2. Le discours comme dénonciation du monde actuel et levier pour un monde meilleur
Dans le corpus étudié, l’analyse de contenu (Bardin, 2007), comme outil d’investigation basé sur la déduction et l’inférence, permet de repérer des caractères communs aussi bien dans la forme du discours que sa teneur. Sur la forme du discours, Greta Thunberg s’adresse à son auditoire en son nom à partir d’un témoignage, mais aussi au nom d’une collectivité, celle de jeunes soucieux de leur avenir, dans une parole maîtrisée, mélangeant sentiments propres « je me souviens » (2019, p. 7), « quand j’avais onze ans » (2019, p. 8) et arguments de révolte. Ces propos se mêlent à des formules plus politiques dans une rhétorique persuasive faite de slogans et de formules de ralliement, dans un souci pédagogique : « seuls nos actes leur importent » (2019, p. 15). L’illustration et le champ lexical sont précisément choisis pour être compréhensifs et pour que ce discours simple marque les esprits. Si nous nous référons aux idéaux-types de l’orientation de l’action sociale (Weber, 1922), Greta Thunberg croise deux orientations, celle d’un comportement affectuel guidé par l’émotion et celle de l’action rationnelle en valeur guidée par la conviction. L’urgence de la situation climatique l’amène à développer le sentiment d’une responsabilité collective qui est étroitement lié au politique (Arendt 1964, p. 174) compte tenu des enjeux soulevés sur l’avenir de la planète.

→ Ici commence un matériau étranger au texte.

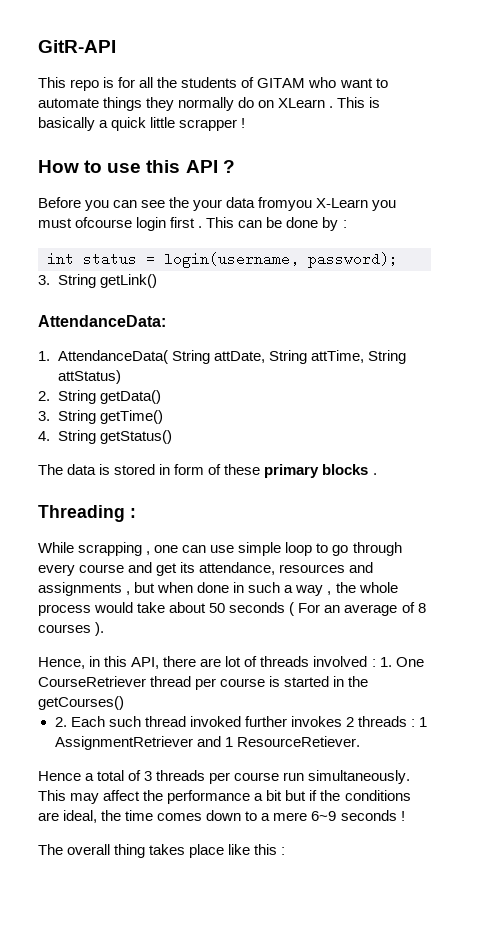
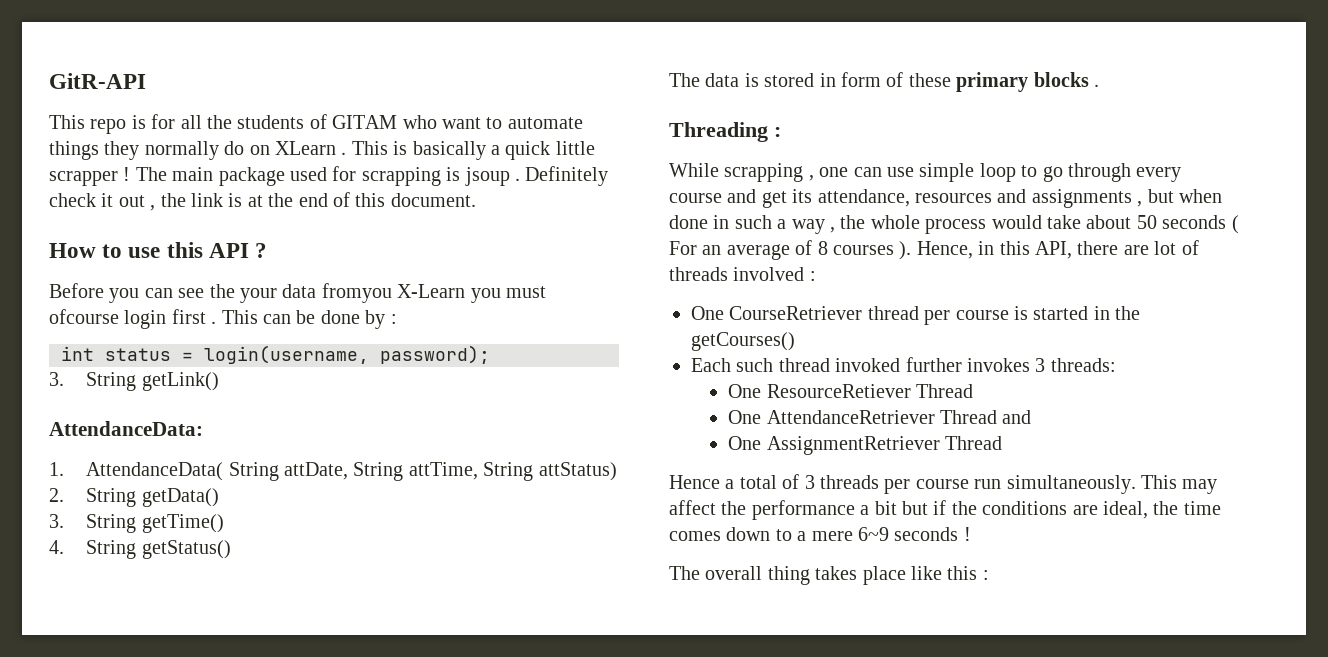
+ The main package used for scrapping is jsoup . Definitely check it out , the link is at the end of this document.
- While scrapping , one can use simple loop to go through every course and get its attendance, resources and assignments , but when done in such a way , the whole process would take about 50 seconds ( For an average of 8 courses ).
- Hence, in this API, there are lot of threads involved : 1. One CourseRetriever thread per course is started in the getCourses()
+ While scrapping , one can use simple loop to go through every course and get its attendance, resources and assignments , but when done in such a way , the whole process would take about 50 seconds ( For an average of 8 courses ). Hence, in this API, there are lot of threads involved :
+ One CourseRetriever thread per course is started in the getCourses()
- 2. Each such thread invoked further invokes 2 threads : 1 AssignmentRetriever and 1 ResourceRetiever.
+ Each such thread invoked further invokes 3 threads:
+ One ResourceRetiever Thread
+ One AttendanceRetriever Thread and
+ One AssignmentRetriever Thread

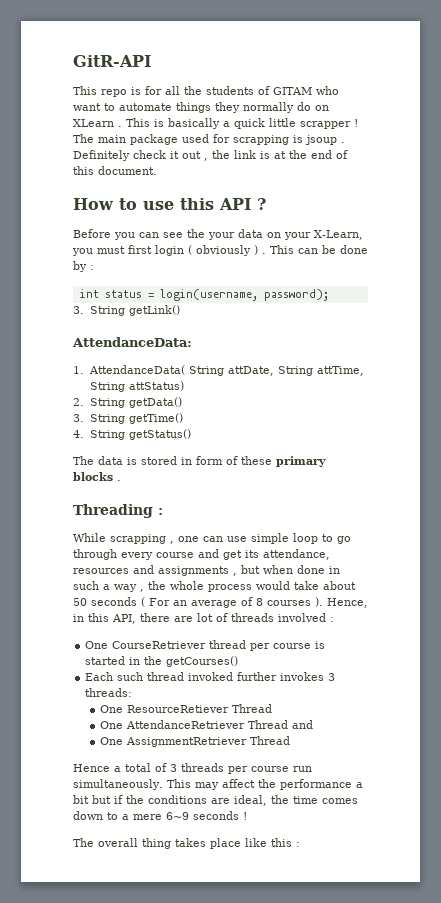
- Before you can see the your data fromyou X-Learn you must ofcourse login first .
+ Before you can see the your data on your X-Learn, you must first login ( obviously ) .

Dans les discours de Greta Thunberg, l’interdépendance de la responsabilité individuelle et collective occupe une place centrale ou ce qu’elle engage, engage les autres, dans une sorte d’exigence morale, d’exemplarité reposant sur une rectitude éthique. Face au « silence » des multinationales (2019, p. 9 et suivantes), le discours de Greta Thunberg a pour fonction de mettre en lumière la parole confisquée et d’exprimer la volonté des jeunes générations par rapport à l’effondrement du monde (fonction expressive) (Reboul, 1980, p. 54). Pour se faire entendre, elle en appelle à la collectivité dans un but de mobilisation et à la science, dans un souci de justification. Le langage ici « est la forme même du pouvoir » (Lévy, 1977, p. 49) au service de la prise de conscience de la catastrophe climatique. Consciente de l’écart entre les discours et l’action, elle réfute l’argument d’impuissance, se livre à un questionnement éthique soutenu par un devoir d’agir et nous invite à l’écouter : « je suis une messagère » (2019, p. 31).
Nous avons observé dans l’analyse de contenu quatre dialectiques récurrentes dans le recueil de discours proposés dans « rejoignez-nous #grevepourleclimat » : éducation et instruction, adultes et enfants, capitalisme et écologie, politiques internationales et démocratie directe.
Thunberg explicite, dans l’ensemble de ses discours, son point de vue sur le monde. Elle affirme ses engagements et ses convictions sur la question climatique en comparant le risque climatique à celui d’une « guerre mondiale » (2019, p. 7) qui aurait éclatée sans que « personne n’en parle jamais » (ibid.). Sa rhétorique, convoquée par l’urgence, est marquée par des expressions telles que : « une menace existentielle, le défi le plus important de notre époque et pourtant personne ne bouge » (p. 8), « une crise » (p. 10), « une urgence » (p. 11), « un cri d’alarme » (p. 15), « notre maison brûle » (p. 17).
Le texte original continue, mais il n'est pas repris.